Net international migration to the big cities in the Netherlands has dropped sharply since 2000. In addition in net terms, fewer people have moved from these cities to other municipalities. This has resulted in higher per capita income levels in the big cities.

Immigration down

In 2000 and 2001 the Netherlands had the highest immigration flows ever. Net immigration accounted for no fewer than 54 thousand new inhabitants per year in the Netherlands. Relatively many of them settled in the largest cities.

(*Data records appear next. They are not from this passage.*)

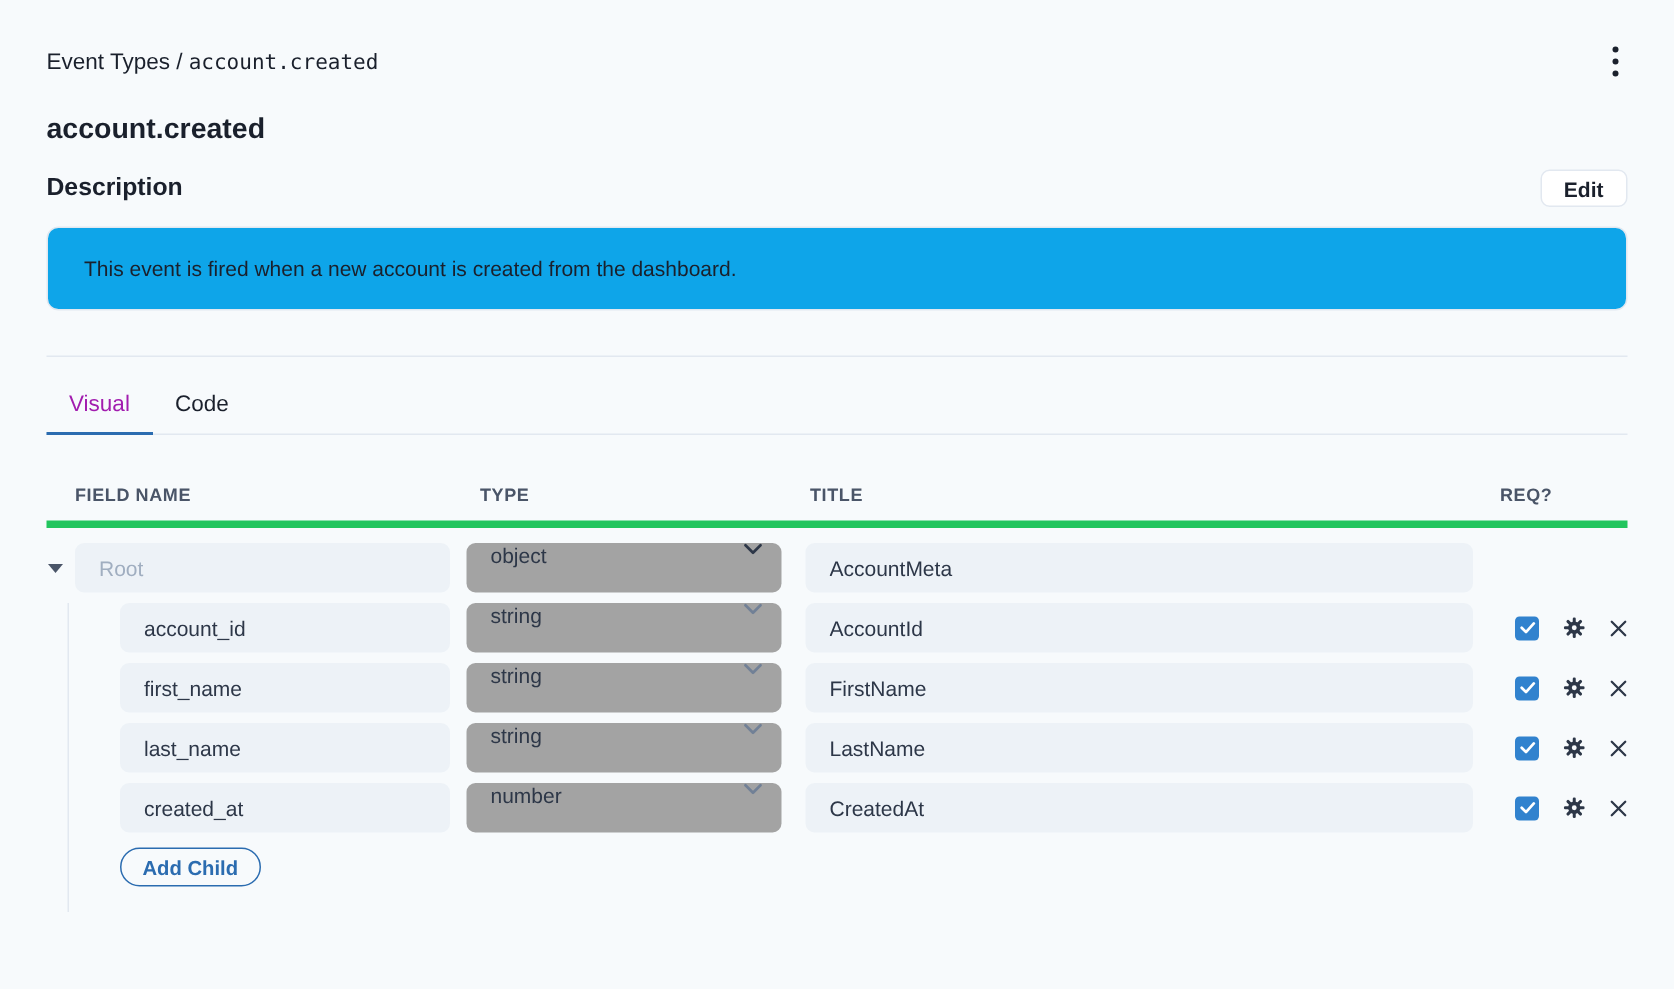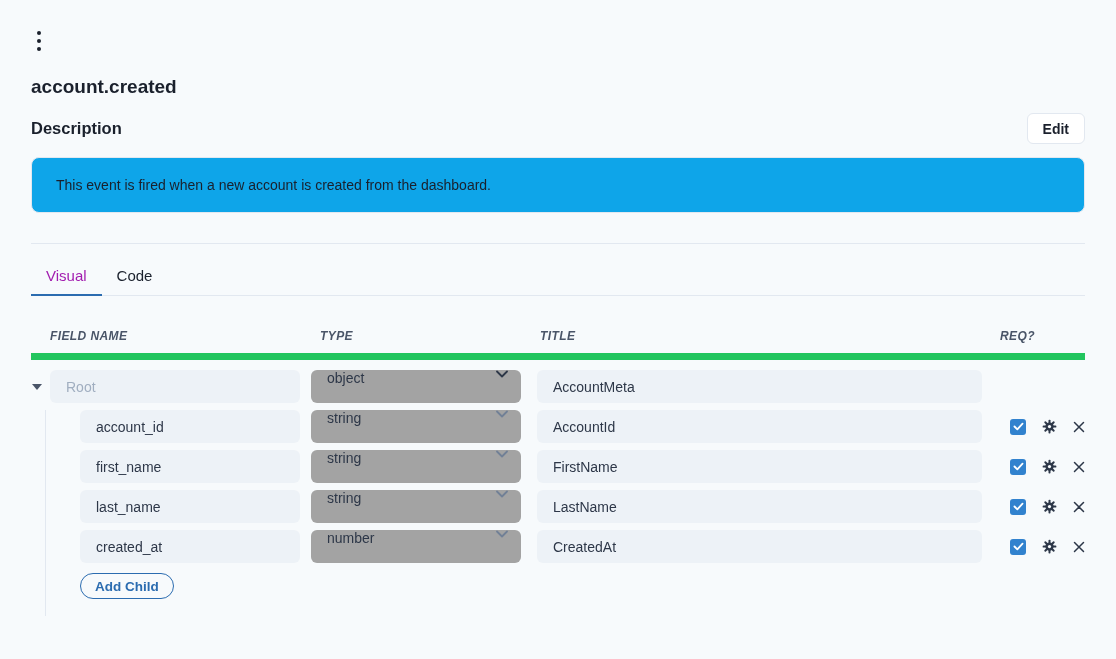--- a/index.html
+++ b/index.html
@@ -90,6 +90,11 @@
 <div class="container">
 
   <div class="topbar">
+    <div class="breadcrumb">
+      <span>Event Types</span>
+      <span>/</span>
+      <span class="mono">account.created</span>
+    </div>
     <div class="kebab">
         <i></i>
         <i></i>

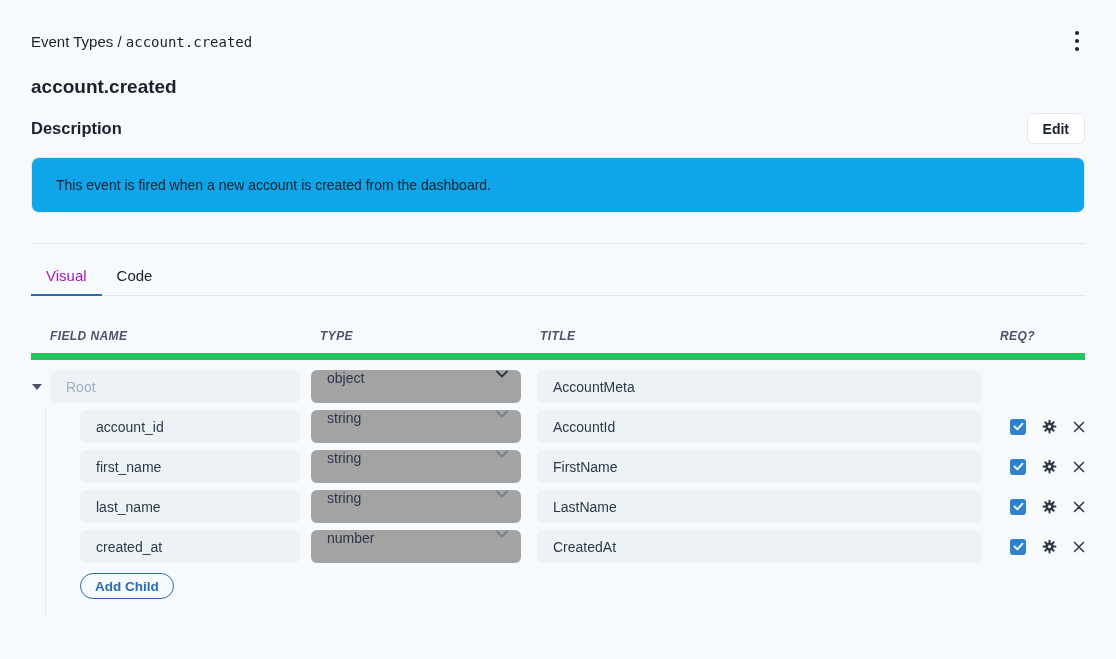--- a/index.html
+++ b/index.html
@@ -24,7 +24,7 @@
   .section-head { display: flex; justify-content: space-between; align-items: center; margin-top: 15px; gap: 48px; }
   .section-title { font-size: 16.5px; font-weight: 700; }
   .btn { border: none; border-radius: 6px; font-family: inherit; font-size: 14px; font-weight: 600; cursor: pointer; }
-  .btn-edit { background: #ffffff; border: 1px solid #e2e8f0; color: #1a202c; height: 31px; padding: 0 15px; }
+  .btn-edit { background: #ffffff; border: 1px solid #e2e8f0; color: #1a202c; height: 25px; padding: 0 15px; }
   .desc-card {
     margin-top: 13px; height: 56px; background: #0ea5e9;
     border: 1px solid #e2e8f0; border-radius: 8px;

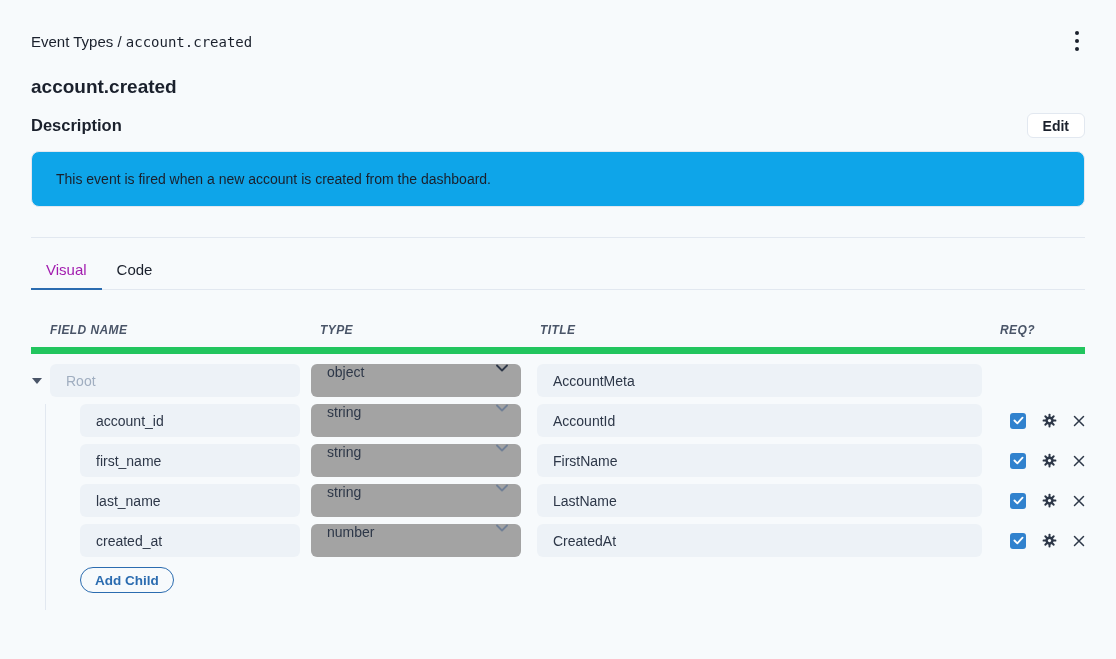--- a/index.html
+++ b/index.html
@@ -45,7 +45,7 @@
 
   
   .grid-row { display: grid; grid-template-columns: 19px 250px 11px 210px 16px 445px 1fr; align-items: center; }
-  .thead { margin-top: 33px; padding-bottom: 10px; border-bottom: 7px solid #22c55e; font-style: italic; }
+  .thead { margin-top: 33px; padding-bottom: 10px; border-bottom: 5px solid #22c55e; }
   .th { font-size: 12px; font-weight: 700; color: #4a5568; letter-spacing: 0.4px; text-transform: uppercase; }
   .th.type-h { padding-left: 9px; }
   .th.title-h { padding-left: 3px; }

Immigration has dropped sharply since then, and since 2003 net migration has been negative. This, too, has affected the big cities. Amsterdam and Rotterdam no longer have a migration surplus and people from these cities have started to leave the country.

Net external migration

Net external migration

Less suburbanisation

At the same time internal migration flows have also changed. In The Hague, net migration to other municipalities almost came to a standstill in 2005. In Amsterdam more people are leaving than coming to live in the city, although departure rates have more than halved. In Rotterdam on the other hand, the number of moves to other municipalities was higher than in 2001.

Net internal migration

Net internal migration

Effect of migration on income levels

A study of the period 1999–2003 has shown that changes in migration flows have an effect on the average income situation of a city’s population. City dwellers who moved away from the city had a relatively high income. The average income level of immigrants who came to live in the cities was far below the Dutch average. As a result, this tempered average income levels in years when more immigrants arrived in the big cities

Relative income when moving to/from the big cities, 1999-2003

Relative income when moving to/form the big cities, 1999-2003

Higher average incomes in big cities

Until 2003, a slight improvement was noticeable in the relative income situation of inhabitants in the big cities compared with the rest of the country. Only the relative income of people living in Rotterdam decreased.
The smaller influx of people with a relatively low income – and the smaller outflow of people with a relatively high income - contributed to this improvement.